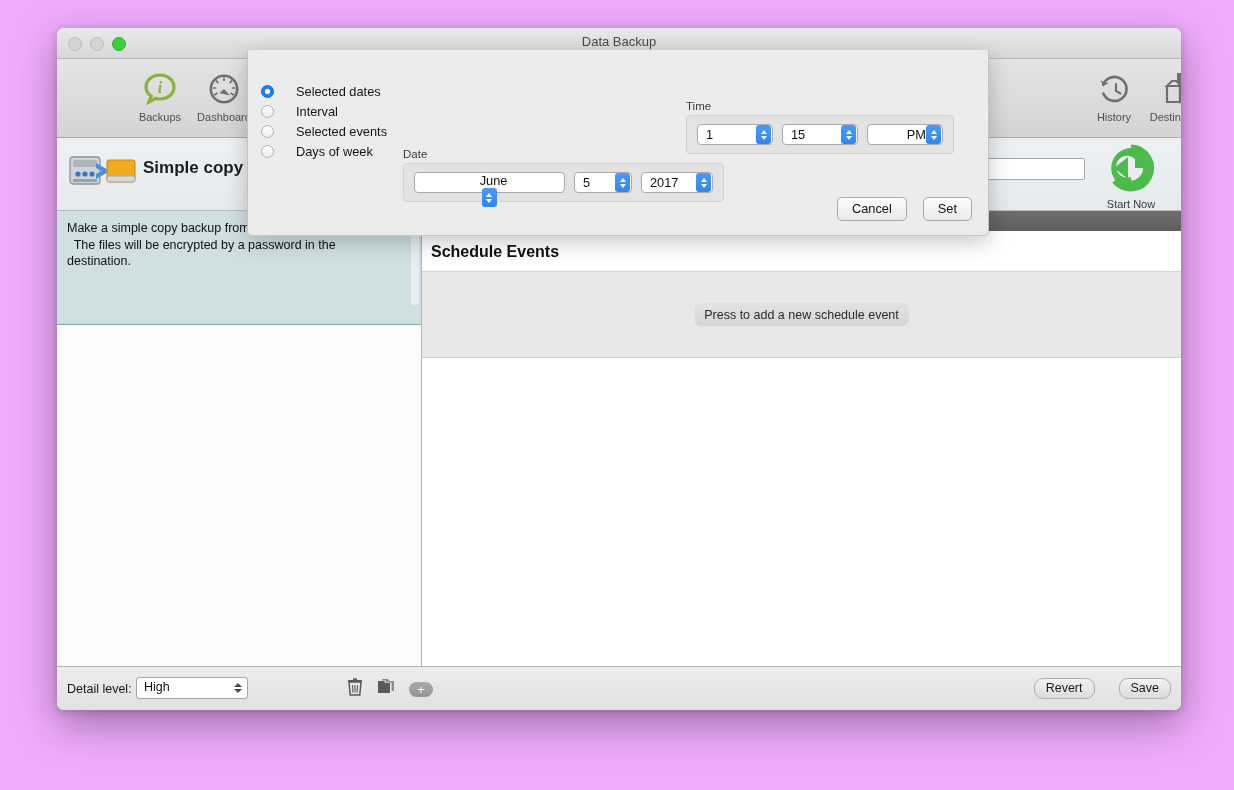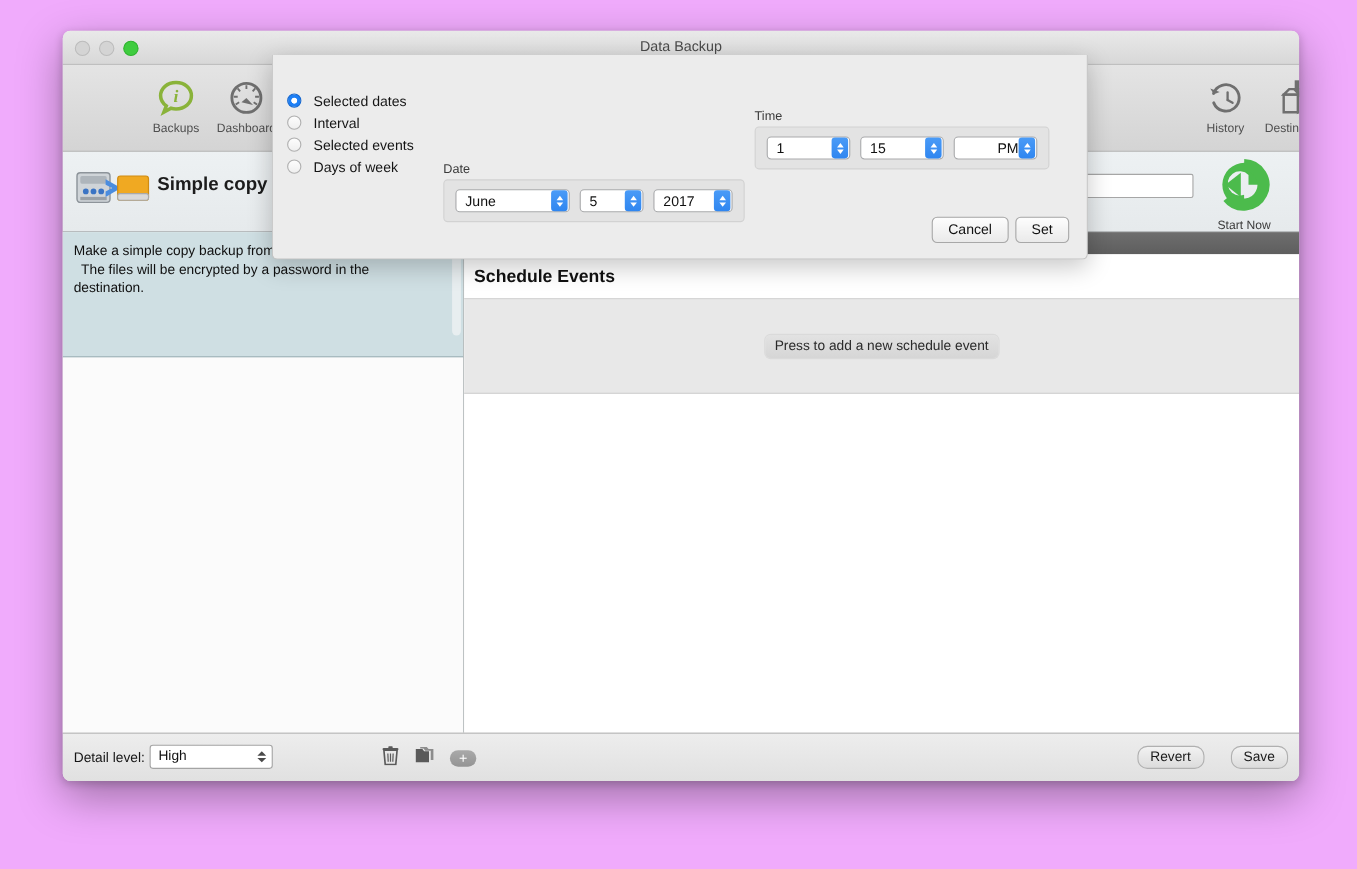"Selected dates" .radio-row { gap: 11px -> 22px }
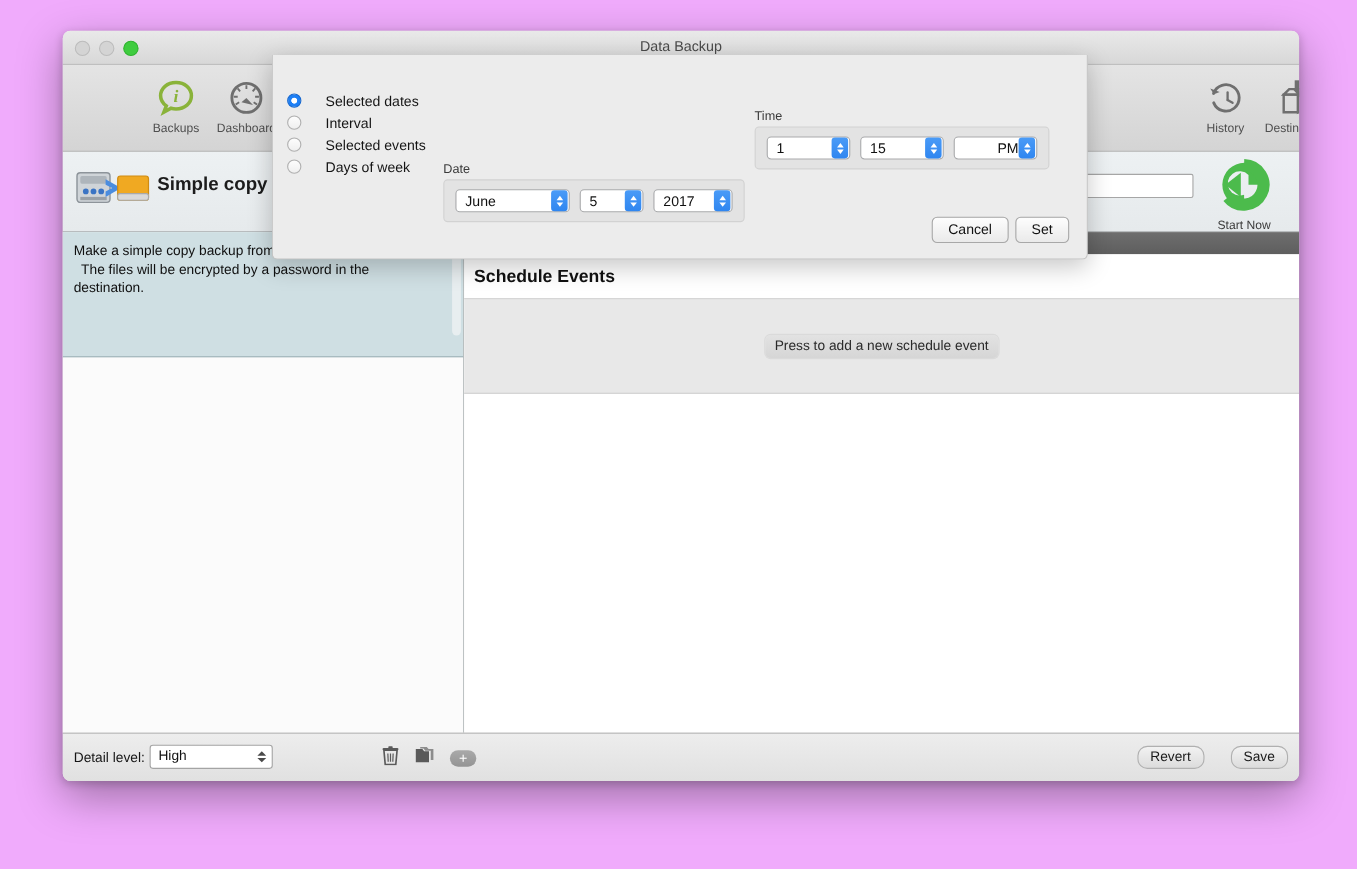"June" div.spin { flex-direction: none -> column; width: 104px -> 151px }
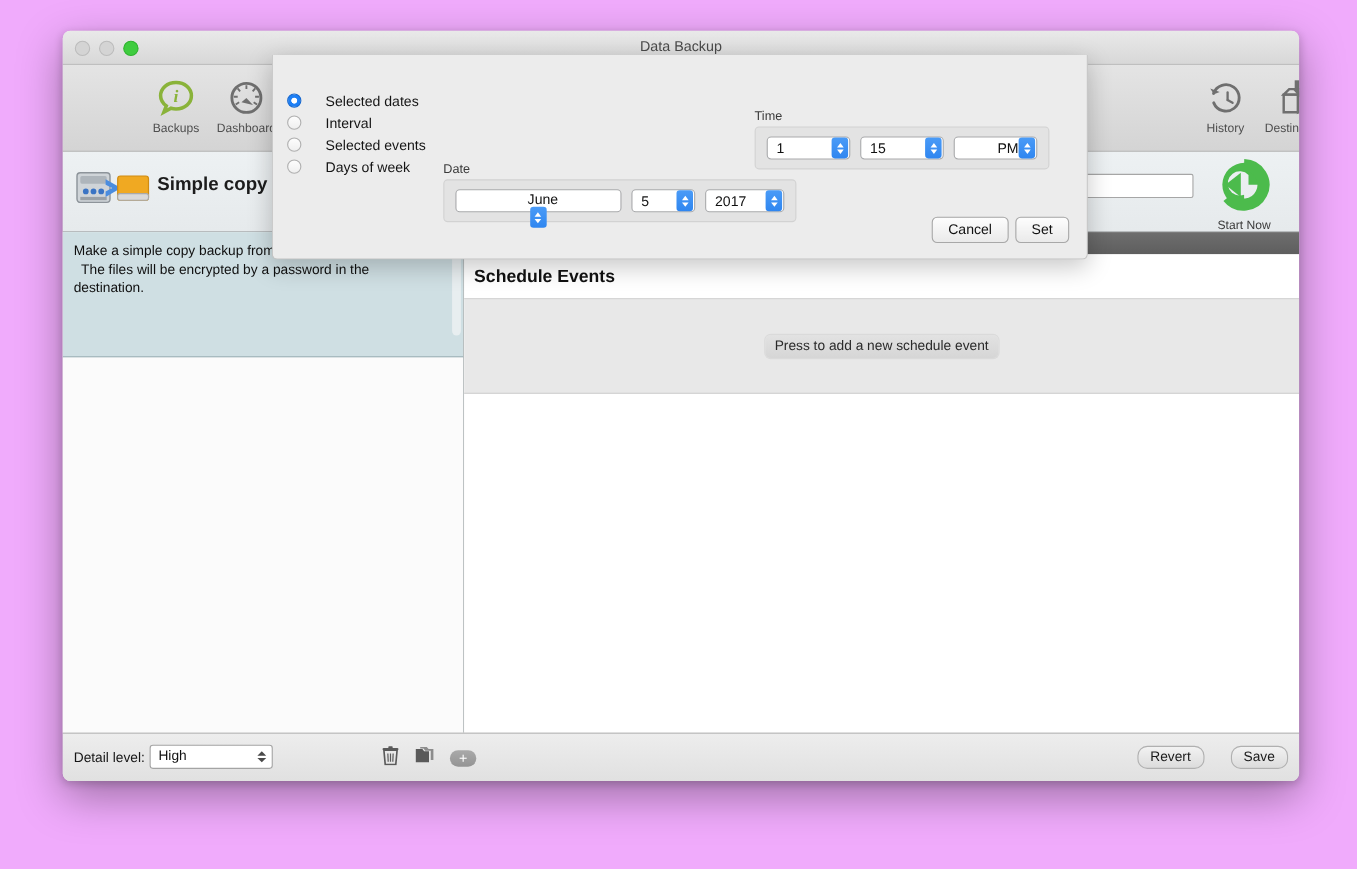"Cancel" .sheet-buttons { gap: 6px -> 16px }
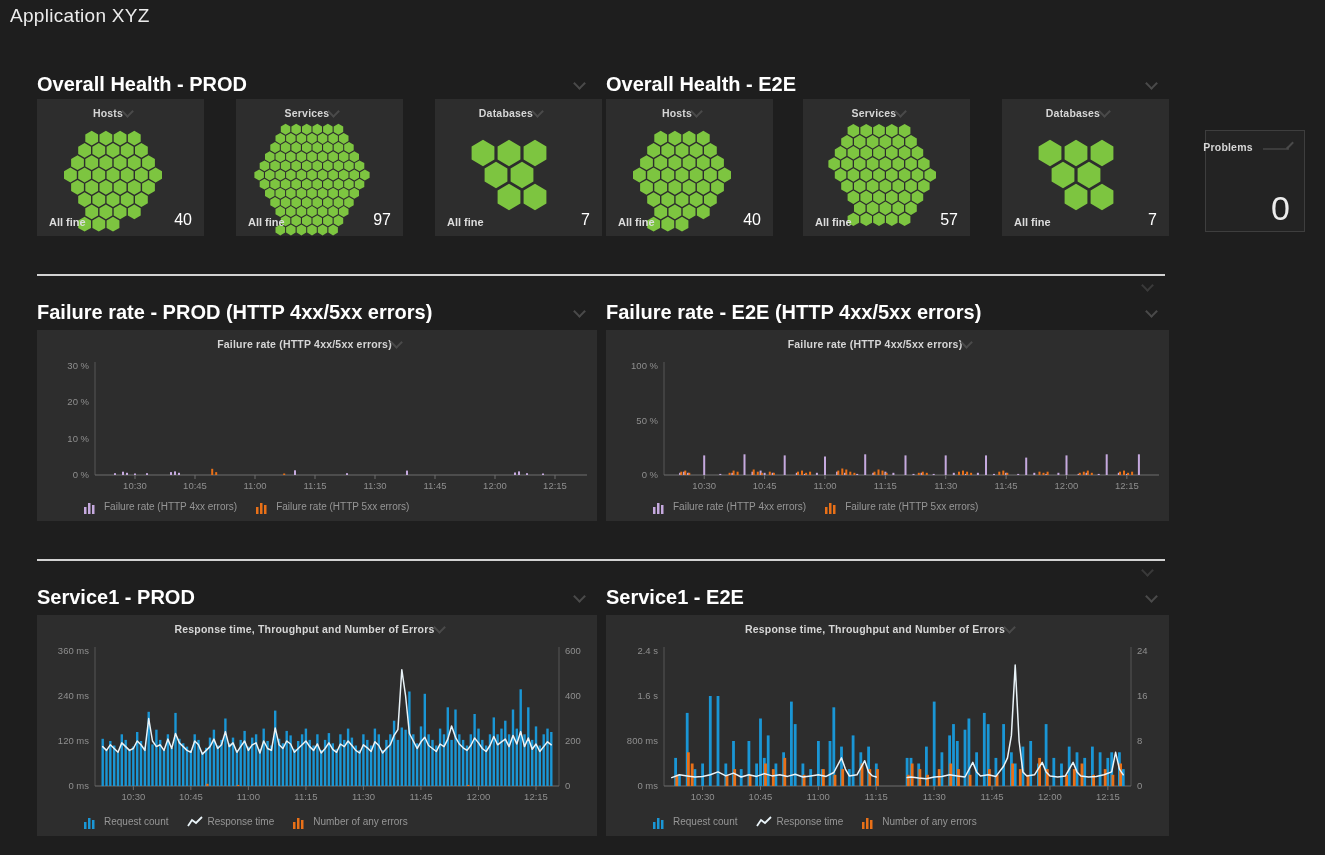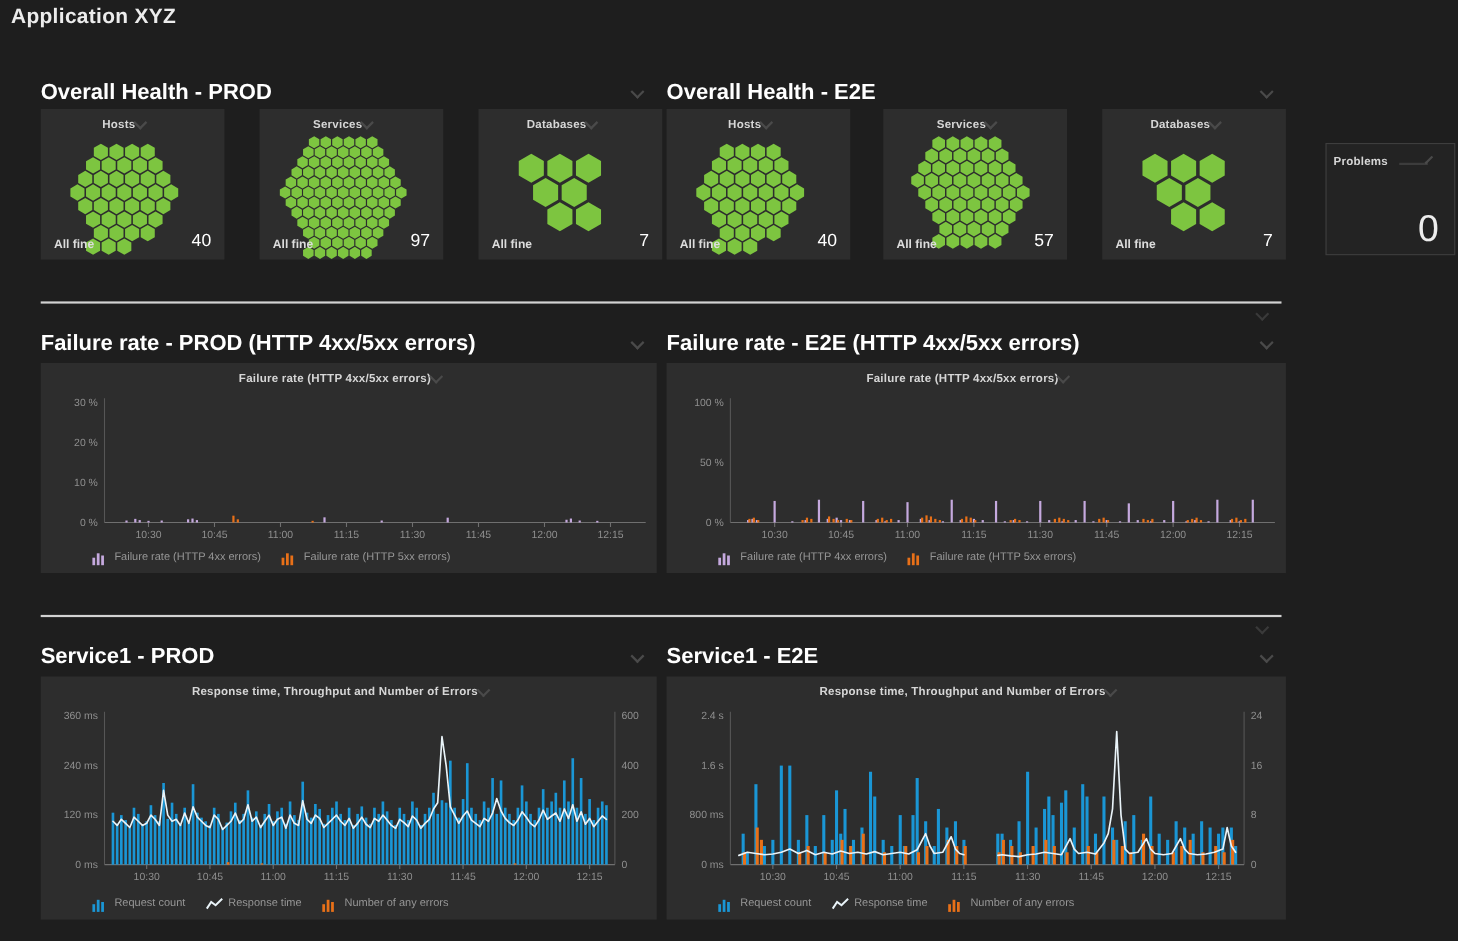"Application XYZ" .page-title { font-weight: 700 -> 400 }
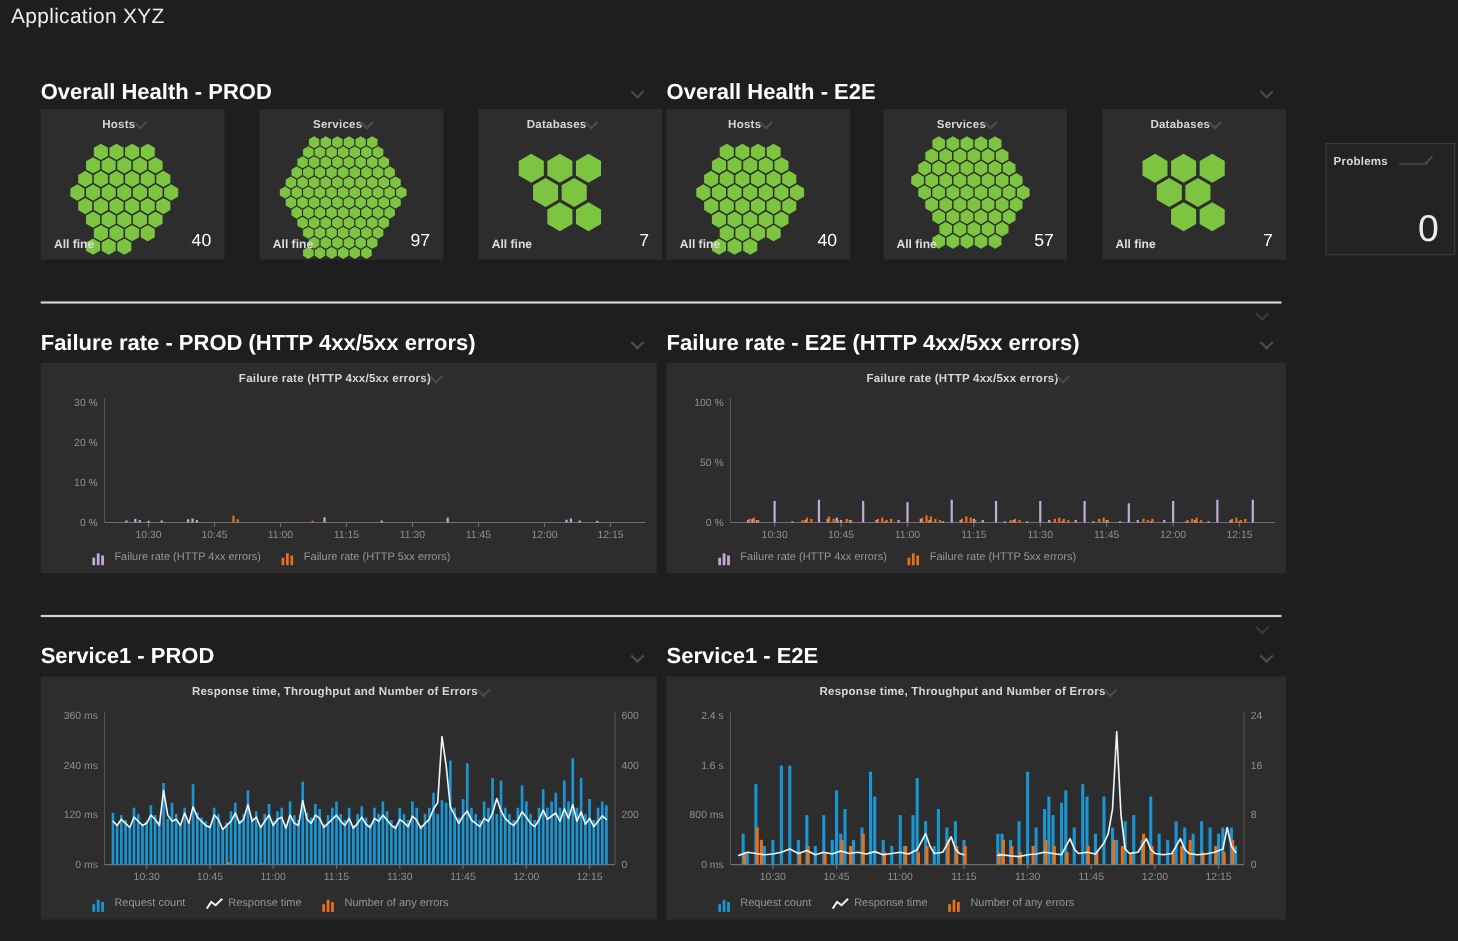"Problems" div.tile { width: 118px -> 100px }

● What you will do: The answer must be the full listing, word for word, with no images in it.

● Exercise answer:
"Selected dates" .radio-row { gap: 11px -> 22px }
"June" div.spin { flex-direction: none -> column; width: 104px -> 151px }
"Cancel" .sheet-buttons { gap: 6px -> 16px }
"Application XYZ" .page-title { font-weight: 700 -> 400 }
"Problems" div.tile { width: 118px -> 100px }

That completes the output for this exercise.